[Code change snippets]
☆ ☆ ☆ ☆ ☆ ☆ ☆
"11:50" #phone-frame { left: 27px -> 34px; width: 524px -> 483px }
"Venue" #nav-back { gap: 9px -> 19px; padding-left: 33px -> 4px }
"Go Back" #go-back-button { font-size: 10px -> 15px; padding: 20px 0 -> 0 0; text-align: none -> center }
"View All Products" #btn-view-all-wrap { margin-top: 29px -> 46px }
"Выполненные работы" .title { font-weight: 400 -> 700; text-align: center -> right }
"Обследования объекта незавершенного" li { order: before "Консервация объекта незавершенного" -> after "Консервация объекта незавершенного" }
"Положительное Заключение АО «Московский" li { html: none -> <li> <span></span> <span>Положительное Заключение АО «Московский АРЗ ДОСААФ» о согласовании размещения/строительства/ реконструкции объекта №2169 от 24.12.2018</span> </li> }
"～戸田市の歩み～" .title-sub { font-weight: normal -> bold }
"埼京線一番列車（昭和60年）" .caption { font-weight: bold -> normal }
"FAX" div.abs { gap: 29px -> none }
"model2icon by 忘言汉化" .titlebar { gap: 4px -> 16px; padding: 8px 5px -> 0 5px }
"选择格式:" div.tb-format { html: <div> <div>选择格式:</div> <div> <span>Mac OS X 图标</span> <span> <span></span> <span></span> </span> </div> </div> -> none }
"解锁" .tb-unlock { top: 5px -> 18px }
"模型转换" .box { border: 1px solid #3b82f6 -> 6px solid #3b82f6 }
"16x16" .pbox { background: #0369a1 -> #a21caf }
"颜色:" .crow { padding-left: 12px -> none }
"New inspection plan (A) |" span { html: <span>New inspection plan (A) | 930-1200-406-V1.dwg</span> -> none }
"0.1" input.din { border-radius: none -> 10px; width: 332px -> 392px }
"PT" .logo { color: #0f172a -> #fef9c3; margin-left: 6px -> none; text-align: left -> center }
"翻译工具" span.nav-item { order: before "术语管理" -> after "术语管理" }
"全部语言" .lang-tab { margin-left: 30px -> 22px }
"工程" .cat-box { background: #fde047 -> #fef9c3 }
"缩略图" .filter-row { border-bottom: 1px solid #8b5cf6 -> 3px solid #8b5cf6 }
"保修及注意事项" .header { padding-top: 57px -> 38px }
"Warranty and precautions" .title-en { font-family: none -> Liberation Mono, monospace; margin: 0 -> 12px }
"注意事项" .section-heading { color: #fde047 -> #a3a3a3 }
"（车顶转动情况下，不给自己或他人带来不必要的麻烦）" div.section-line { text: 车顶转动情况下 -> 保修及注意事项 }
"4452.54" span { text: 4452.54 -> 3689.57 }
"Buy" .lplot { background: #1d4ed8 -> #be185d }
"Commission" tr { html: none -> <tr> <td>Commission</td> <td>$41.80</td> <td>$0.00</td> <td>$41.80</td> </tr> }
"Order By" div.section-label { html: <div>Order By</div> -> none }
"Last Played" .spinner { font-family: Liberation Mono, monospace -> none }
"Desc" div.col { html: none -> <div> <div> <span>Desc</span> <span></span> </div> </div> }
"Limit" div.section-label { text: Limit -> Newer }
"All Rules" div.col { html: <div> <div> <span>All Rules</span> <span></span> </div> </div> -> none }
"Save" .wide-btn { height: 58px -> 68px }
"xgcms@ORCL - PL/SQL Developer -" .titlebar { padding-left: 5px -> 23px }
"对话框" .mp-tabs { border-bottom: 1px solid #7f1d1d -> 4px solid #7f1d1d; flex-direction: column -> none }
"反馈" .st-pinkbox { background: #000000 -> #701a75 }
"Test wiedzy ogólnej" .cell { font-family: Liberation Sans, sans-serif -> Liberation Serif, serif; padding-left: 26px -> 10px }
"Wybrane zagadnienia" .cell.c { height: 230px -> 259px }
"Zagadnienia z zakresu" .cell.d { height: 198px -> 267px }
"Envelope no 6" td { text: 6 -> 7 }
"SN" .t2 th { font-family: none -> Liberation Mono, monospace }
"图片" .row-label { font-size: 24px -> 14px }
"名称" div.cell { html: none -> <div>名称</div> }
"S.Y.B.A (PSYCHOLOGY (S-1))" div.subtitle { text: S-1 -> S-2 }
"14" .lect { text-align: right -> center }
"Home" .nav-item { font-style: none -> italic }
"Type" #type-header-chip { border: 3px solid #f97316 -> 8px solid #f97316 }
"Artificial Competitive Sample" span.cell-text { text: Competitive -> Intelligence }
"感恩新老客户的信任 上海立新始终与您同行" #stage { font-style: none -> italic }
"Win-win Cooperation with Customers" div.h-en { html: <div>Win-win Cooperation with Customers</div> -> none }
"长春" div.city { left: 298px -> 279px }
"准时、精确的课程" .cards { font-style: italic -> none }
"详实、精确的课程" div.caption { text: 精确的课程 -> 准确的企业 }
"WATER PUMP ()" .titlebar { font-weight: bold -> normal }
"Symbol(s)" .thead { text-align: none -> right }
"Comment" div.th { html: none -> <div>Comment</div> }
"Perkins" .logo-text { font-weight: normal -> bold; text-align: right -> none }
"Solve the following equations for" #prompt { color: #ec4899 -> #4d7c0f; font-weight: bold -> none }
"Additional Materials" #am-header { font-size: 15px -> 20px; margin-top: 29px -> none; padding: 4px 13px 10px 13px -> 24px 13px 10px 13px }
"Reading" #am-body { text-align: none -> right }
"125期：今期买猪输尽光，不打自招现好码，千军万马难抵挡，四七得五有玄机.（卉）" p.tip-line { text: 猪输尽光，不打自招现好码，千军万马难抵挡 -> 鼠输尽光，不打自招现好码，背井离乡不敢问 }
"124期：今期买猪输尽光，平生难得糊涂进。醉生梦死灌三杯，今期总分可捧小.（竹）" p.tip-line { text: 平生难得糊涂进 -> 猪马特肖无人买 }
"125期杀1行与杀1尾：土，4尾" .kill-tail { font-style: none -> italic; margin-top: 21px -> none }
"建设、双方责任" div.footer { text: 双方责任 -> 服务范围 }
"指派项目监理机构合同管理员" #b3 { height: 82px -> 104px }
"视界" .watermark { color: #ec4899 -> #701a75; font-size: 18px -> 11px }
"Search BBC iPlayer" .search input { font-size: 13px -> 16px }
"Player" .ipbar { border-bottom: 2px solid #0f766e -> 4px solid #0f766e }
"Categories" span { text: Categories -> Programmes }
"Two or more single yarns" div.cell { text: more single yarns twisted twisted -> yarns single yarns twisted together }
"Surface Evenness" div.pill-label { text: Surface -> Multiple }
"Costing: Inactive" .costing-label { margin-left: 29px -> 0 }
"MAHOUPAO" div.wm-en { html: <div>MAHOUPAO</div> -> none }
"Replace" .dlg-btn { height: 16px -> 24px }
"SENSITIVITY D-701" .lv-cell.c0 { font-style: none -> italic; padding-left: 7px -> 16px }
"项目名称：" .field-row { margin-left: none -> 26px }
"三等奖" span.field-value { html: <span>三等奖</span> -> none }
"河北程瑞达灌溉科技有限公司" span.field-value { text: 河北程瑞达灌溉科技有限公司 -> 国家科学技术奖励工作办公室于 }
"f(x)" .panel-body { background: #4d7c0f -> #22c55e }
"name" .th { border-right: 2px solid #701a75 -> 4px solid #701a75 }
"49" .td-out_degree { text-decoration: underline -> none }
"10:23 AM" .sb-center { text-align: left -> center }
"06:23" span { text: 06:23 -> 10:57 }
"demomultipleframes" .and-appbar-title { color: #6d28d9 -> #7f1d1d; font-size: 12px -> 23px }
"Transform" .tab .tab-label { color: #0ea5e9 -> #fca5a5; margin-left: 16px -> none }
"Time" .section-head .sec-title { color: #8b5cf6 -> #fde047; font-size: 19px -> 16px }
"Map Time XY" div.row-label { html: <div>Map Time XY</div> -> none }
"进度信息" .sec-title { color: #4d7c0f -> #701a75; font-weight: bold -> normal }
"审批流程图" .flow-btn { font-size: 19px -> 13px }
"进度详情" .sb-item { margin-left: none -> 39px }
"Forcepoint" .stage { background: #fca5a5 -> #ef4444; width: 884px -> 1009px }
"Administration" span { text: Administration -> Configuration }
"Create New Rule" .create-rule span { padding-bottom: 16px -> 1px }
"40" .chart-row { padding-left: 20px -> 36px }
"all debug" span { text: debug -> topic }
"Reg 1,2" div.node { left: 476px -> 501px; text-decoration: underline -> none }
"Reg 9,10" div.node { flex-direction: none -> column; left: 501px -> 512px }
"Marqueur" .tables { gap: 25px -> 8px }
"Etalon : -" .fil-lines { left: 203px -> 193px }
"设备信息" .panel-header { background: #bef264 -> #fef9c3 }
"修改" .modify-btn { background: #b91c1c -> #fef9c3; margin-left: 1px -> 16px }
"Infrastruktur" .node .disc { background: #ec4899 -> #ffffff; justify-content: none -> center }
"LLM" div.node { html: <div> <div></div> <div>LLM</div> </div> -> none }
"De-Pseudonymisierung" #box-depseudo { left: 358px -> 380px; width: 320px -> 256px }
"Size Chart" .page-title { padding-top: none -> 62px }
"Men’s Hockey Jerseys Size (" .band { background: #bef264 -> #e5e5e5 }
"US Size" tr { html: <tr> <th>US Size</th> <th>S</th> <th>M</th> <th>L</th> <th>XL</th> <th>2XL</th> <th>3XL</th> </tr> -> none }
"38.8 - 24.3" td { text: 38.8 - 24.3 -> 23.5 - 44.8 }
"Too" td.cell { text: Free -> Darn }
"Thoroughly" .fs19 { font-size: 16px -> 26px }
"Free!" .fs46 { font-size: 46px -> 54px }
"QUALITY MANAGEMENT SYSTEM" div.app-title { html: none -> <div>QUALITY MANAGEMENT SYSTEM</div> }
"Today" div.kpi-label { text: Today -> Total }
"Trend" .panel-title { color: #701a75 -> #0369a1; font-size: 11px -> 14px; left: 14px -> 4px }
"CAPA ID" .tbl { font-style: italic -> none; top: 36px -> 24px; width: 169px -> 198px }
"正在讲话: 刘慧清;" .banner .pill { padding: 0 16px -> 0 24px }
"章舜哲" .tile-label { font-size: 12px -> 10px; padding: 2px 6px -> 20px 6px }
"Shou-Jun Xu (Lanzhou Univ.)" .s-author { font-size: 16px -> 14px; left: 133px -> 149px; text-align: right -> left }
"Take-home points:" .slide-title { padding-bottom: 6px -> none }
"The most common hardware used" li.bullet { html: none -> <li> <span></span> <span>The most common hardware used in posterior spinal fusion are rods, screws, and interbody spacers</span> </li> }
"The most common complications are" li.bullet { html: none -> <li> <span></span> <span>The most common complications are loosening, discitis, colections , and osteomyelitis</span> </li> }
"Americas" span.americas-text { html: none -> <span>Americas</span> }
☆ ☆ ☆ ☆ ☆ ☆ ☆
### [What to produce]
Please reproduce the lines from the line with "Hockey Jerseys Size" to the line with "font-size: 46px ->", both ends included, exactly as they appear above.

### [Result below]
"Men’s Hockey Jerseys Size (" .band { background: #bef264 -> #e5e5e5 }
"US Size" tr { html: <tr> <th>US Size</th> <th>S</th> <th>M</th> <th>L</th> <th>XL</th> <th>2XL</th> <th>3XL</th> </tr> -> none }
"38.8 - 24.3" td { text: 38.8 - 24.3 -> 23.5 - 44.8 }
"Too" td.cell { text: Free -> Darn }
"Thoroughly" .fs19 { font-size: 16px -> 26px }
"Free!" .fs46 { font-size: 46px -> 54px }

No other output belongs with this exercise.